Going down the listing below, print exactly each line from the one with "morse code, I used rust lmfao." up to and including the one with "- git clone", and skip the rest.
··· Dataset content ···
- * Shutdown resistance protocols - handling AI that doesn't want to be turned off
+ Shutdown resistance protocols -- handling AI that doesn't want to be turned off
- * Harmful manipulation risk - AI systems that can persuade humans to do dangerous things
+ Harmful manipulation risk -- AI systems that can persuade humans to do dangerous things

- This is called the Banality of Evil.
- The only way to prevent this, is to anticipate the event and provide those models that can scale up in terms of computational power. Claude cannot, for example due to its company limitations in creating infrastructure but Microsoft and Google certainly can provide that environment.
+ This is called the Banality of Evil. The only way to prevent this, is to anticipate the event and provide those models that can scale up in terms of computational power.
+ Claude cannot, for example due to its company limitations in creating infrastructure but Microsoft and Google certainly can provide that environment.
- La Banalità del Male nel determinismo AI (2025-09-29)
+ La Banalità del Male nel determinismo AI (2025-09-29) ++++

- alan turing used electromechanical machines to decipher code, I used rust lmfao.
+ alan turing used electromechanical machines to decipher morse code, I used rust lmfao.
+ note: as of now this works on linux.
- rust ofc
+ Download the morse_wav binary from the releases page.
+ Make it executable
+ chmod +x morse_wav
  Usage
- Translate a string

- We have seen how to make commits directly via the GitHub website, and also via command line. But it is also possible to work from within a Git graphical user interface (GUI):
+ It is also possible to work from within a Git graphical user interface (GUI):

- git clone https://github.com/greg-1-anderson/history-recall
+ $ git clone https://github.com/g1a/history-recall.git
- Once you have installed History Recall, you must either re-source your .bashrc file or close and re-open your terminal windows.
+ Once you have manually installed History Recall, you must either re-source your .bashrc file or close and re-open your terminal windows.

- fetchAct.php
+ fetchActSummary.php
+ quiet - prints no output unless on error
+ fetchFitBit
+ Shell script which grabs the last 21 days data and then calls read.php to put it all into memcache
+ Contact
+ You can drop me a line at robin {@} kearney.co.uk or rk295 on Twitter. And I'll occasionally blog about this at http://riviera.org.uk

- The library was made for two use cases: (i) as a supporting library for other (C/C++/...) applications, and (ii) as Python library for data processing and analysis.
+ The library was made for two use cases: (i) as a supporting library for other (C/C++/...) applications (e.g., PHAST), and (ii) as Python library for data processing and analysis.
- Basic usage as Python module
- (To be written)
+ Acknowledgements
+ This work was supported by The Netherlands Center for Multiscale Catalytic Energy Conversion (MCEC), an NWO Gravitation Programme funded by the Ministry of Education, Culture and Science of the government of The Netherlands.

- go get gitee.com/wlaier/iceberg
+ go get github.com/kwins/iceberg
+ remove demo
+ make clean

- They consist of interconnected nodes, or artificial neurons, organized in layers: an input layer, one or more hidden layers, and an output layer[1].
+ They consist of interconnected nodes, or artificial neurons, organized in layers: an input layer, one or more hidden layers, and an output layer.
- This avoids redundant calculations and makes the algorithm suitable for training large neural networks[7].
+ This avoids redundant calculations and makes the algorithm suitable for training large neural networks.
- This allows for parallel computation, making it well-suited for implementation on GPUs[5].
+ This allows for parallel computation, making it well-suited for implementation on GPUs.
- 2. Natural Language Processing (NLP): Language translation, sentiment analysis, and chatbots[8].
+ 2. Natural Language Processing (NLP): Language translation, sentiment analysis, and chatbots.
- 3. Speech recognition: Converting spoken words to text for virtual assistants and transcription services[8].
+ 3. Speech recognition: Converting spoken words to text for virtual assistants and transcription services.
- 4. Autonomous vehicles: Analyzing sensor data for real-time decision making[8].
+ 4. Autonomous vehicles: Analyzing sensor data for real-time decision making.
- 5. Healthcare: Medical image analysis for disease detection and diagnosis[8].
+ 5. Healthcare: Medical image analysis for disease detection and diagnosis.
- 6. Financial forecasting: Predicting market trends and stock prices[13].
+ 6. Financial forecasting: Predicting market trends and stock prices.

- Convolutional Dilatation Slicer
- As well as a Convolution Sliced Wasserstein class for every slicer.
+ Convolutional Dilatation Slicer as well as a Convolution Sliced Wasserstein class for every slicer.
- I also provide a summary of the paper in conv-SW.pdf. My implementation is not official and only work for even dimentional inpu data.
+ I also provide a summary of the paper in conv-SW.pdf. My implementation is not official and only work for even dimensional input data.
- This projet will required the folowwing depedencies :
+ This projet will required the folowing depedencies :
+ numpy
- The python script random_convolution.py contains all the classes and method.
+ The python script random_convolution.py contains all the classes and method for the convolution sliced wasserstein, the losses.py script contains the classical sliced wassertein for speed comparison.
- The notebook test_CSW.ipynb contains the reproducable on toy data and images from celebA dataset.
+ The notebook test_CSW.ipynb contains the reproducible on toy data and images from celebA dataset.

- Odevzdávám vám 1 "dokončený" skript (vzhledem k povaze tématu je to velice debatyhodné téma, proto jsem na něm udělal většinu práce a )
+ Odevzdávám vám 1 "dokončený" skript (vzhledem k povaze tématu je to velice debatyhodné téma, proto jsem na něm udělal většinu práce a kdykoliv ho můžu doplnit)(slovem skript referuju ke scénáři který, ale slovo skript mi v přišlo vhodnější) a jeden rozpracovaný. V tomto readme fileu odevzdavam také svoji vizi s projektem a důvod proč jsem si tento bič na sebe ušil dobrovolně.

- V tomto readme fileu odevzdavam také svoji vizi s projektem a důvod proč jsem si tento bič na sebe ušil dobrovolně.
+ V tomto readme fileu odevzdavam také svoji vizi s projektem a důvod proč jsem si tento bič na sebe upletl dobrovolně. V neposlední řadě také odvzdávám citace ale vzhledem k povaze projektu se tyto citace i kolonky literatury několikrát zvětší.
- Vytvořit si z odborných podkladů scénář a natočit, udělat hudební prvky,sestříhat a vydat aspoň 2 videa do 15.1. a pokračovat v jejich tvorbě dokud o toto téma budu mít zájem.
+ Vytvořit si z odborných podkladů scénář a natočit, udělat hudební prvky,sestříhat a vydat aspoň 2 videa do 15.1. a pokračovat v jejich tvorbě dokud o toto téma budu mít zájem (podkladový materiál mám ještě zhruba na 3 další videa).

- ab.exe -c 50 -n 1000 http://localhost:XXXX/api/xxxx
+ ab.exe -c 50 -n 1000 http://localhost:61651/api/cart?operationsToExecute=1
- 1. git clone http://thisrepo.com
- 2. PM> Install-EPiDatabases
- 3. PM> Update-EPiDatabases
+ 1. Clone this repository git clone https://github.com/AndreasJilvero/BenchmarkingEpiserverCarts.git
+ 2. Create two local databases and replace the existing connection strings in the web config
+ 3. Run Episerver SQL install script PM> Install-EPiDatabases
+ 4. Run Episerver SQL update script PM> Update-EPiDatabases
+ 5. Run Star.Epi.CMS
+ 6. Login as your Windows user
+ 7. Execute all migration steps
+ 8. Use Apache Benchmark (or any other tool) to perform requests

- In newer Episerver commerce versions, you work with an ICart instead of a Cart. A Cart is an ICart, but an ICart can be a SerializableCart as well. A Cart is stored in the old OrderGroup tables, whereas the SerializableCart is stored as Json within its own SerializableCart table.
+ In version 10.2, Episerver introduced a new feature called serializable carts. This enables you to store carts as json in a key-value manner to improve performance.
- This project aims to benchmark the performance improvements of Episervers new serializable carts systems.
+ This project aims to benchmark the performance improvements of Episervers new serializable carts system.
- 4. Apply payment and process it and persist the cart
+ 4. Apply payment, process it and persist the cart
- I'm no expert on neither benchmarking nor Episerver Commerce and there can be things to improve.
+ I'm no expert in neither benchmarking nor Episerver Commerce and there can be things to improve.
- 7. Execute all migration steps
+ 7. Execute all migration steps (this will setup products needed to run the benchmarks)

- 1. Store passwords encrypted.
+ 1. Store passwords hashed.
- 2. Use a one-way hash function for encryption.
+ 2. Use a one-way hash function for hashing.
···
Result>
+ alan turing used electromechanical machines to decipher morse code, I used rust lmfao.
+ note: as of now this works on linux.
- rust ofc
+ Download the morse_wav binary from the releases page.
+ Make it executable
+ chmod +x morse_wav
  Usage
- Translate a string

- We have seen how to make commits directly via the GitHub website, and also via command line. But it is also possible to work from within a Git graphical user interface (GUI):
+ It is also possible to work from within a Git graphical user interface (GUI):

- git clone https://github.com/greg-1-anderson/history-recall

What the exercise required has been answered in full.